KANADEL ART

なぜ私は「教える側」としてアートを続けているのか|アルコールインクアートと価値の話

「アートは、才能がある人だけができるもの」

美術の専門教育を受けていない。
デッサンも、油絵も、本格的に学んだことがない。
だから自分はアーティストにはなれないのだと。

多くの人は、きっとそう思うでしょう。

「普通はこう」という価値観への違和感

わたしは、幼い頃から「型に抑えられること」や
「普通はこう」という価値観に強い違和感を持ち、それに反発するような生き方をしてきました。

その背景があったからこそ、
アートに出会ったとき、私は直感的にこう思ったのです。

「美術の勉強をしていなくても、
専門の学校を出ていなくても、
なりたかったら、なったらええやん。
私はなりたい。だから、なる。
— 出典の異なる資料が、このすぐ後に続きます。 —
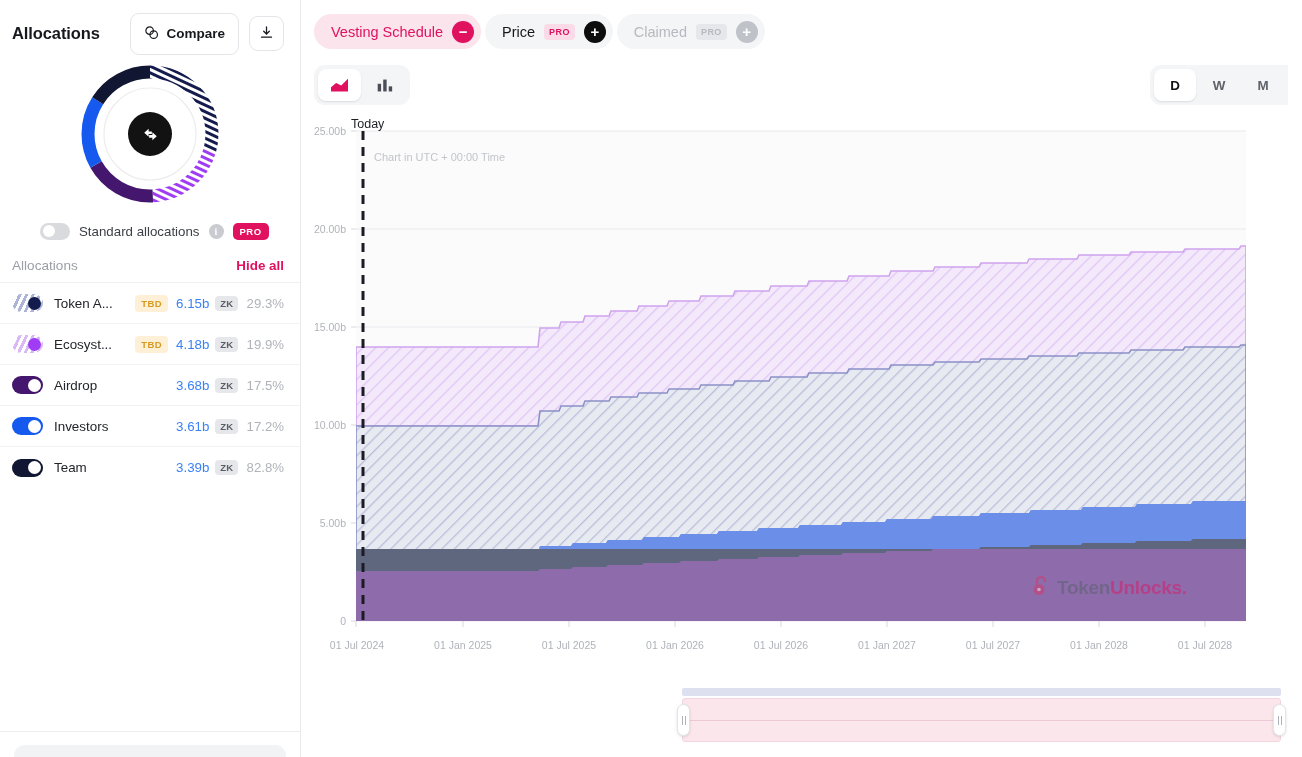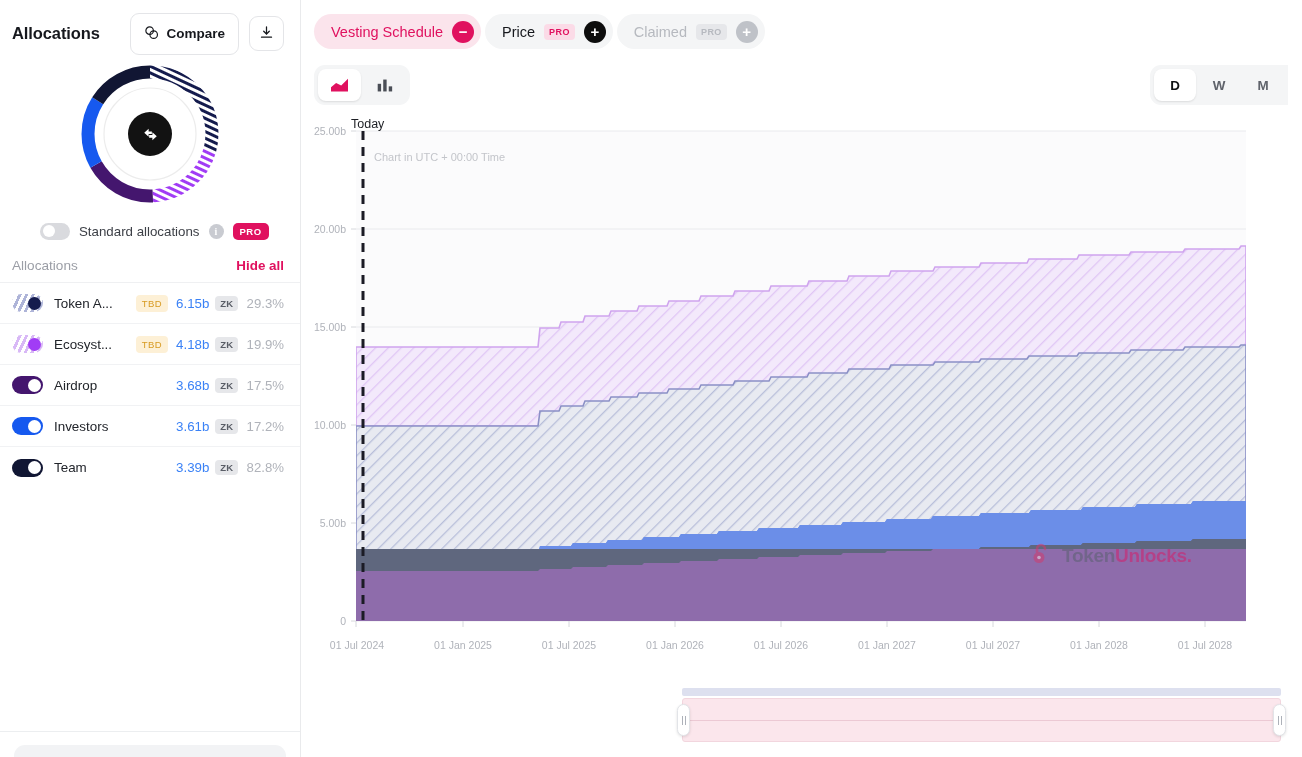"TBD" .tbd-badge { font-weight: 400 -> 700 }
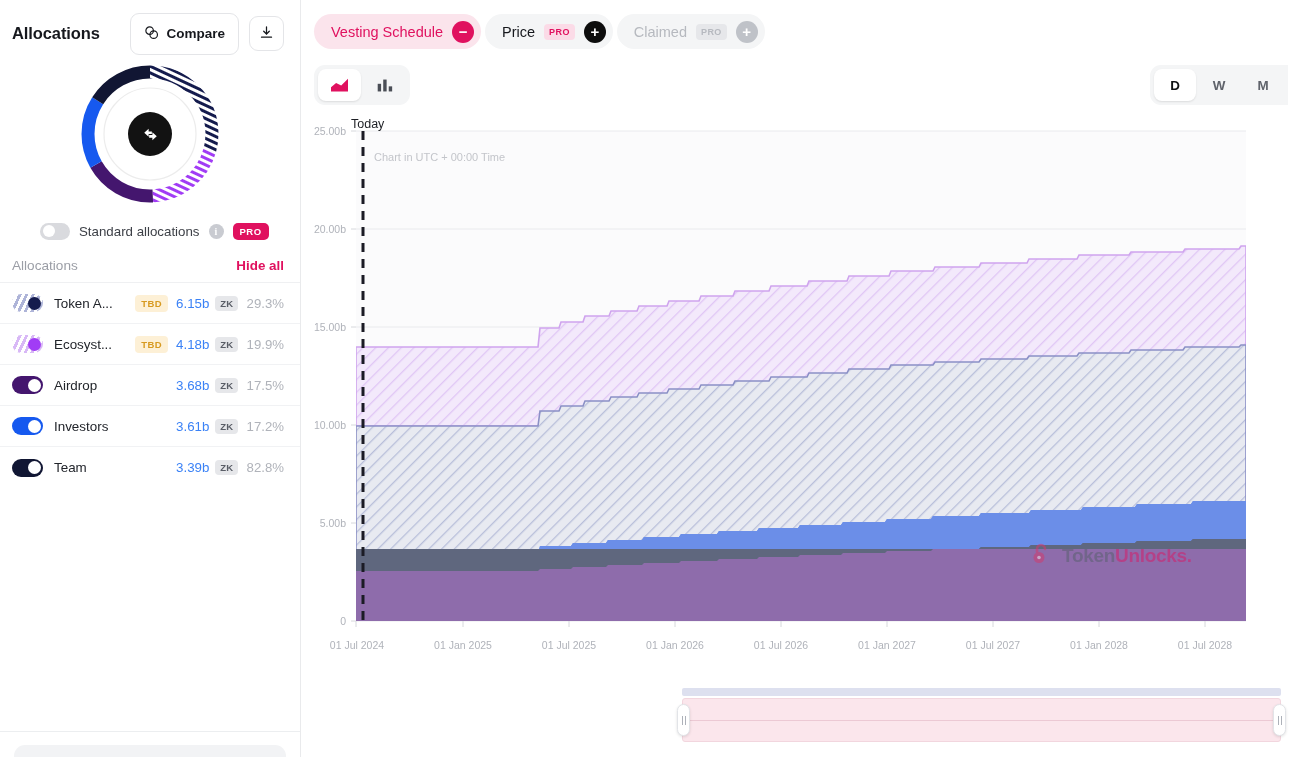"TokenUnlocks." .wm { gap: 11px -> 6px; top: 426px -> 458px }
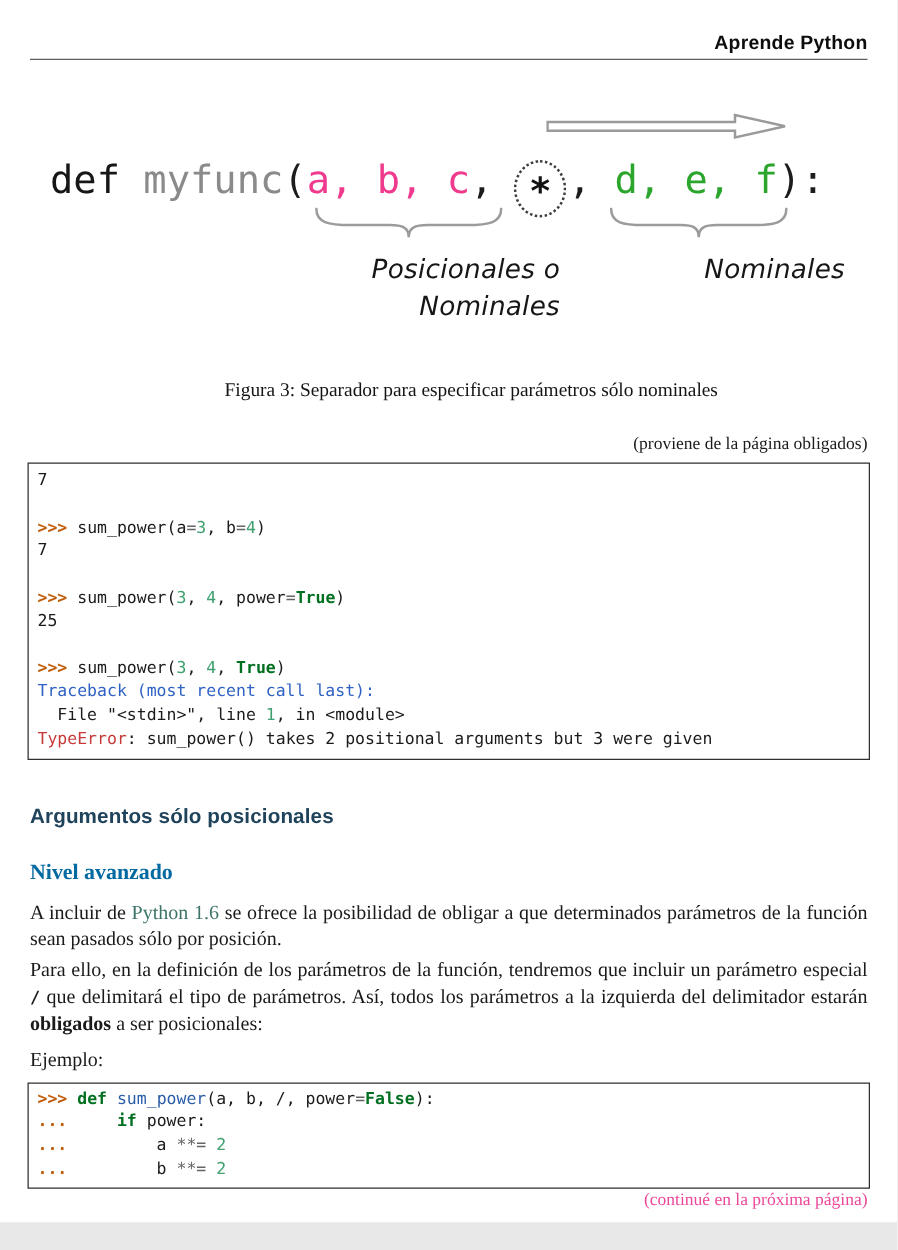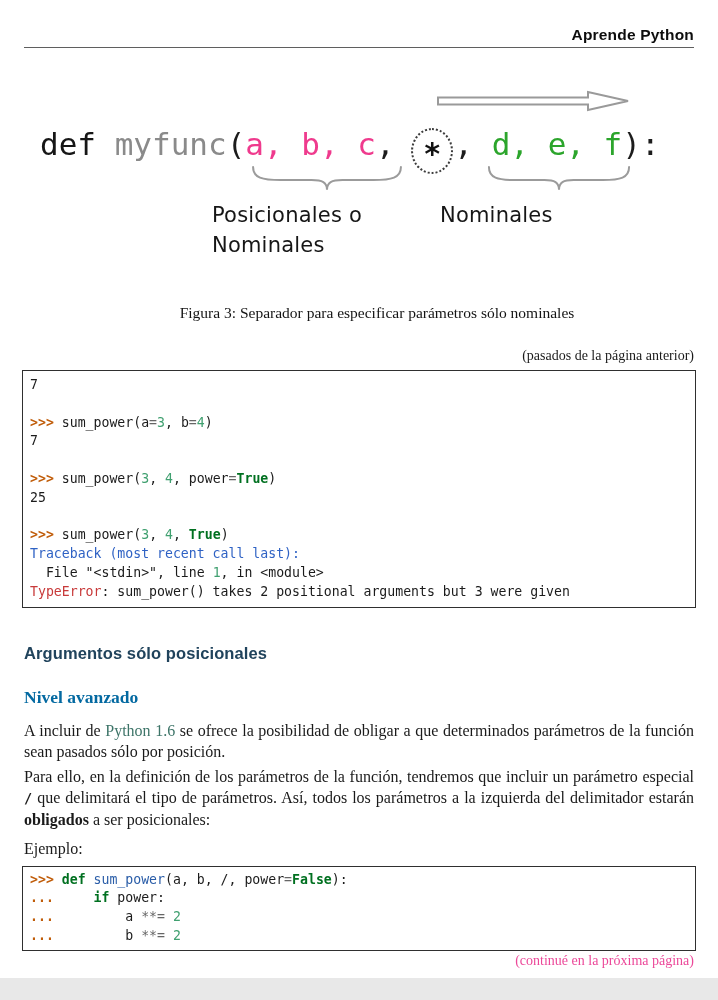"Posicionales o" .fig-label { font-style: none -> italic; text-align: left -> right }
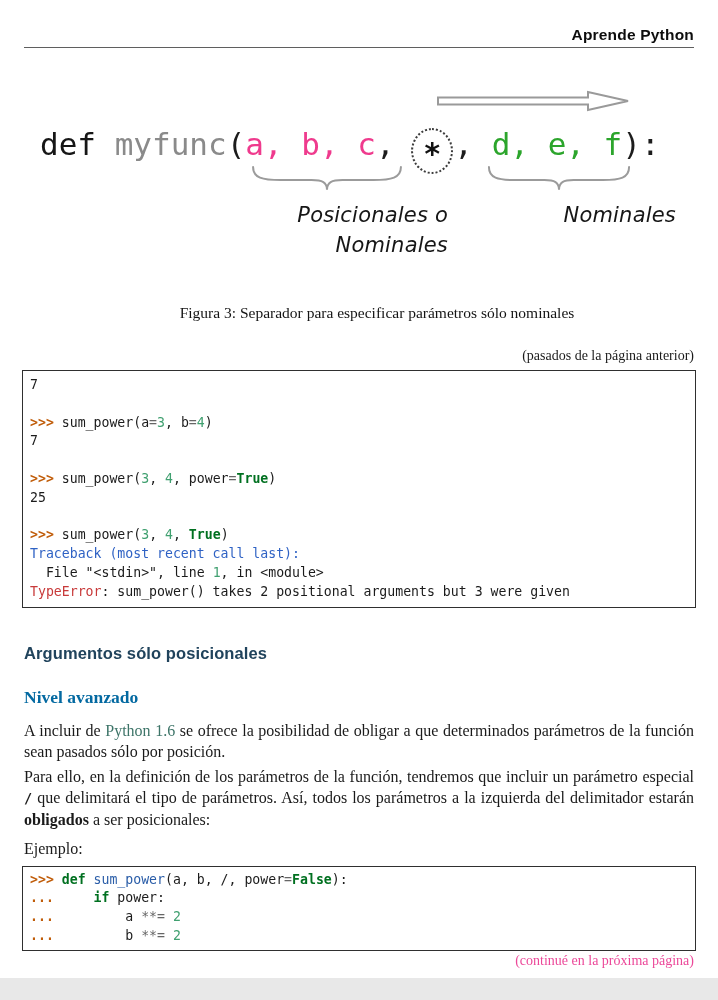"(pasados de la página anterior)" div.page-note { text: pasados de la página anterior -> proviene de la página obligados }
」

それが、私のアーティストとしてのスタートでした。

だから、アーティストになるかどうかで迷ったことは、一度もありません。

アルコールインクアートとの出会いと違和感

アルコールインクアートに出会った当初も、その感覚は変わりませんでした。

「綺麗」
「楽しい」
「癒される」

そんな言葉は並ぶけれど、
どこか趣味の延長として扱われることが多く、美術として評価される場は限られていました。
価格も安く、軽く消費されていく。

その現実に、私は次第に違和感を覚えるようになります。

本当に、これはアートではないのだろうか。

感情が動く。
見る人の記憶に残る。
言葉にできない何かを、確かに伝えている。

それでも
「技法が簡単」
「誰でもできる」
という理由だけで、価値が低く見られてしまう現実がある。

アルコールインクアートの価値を引き上げたい理由

だから私は、はっきりと決めました。

アルコールインクアートの価値そのものを、底上げする側に回ろう。

私が作品をつくるだけでは、世界は変わらない。
一人のアーティストが高い価格で売れても、それは「点」でしかありません。

でも、
・アートを仕事として捉える人が増えたら
・作品の価格に対して、堂々と意味を語れる人が増えたら
・「これはアートだ」と、自分自身で認められる人が増えたら

それは、確実に「面」になる。

だから私は、教えている

技法のためだけではありません。
自分の作品に、自分で価値をつけられる人を増やすために。

アートは、才能がないとできないものではありません。
むしろ必要なのは、
続ける覚悟と、問い続ける姿勢があるかどうか。

私は、アルコールインクアートを
「誰でもできるもの」

だけど、
「誰でも本気になれるアート」にしたいのです。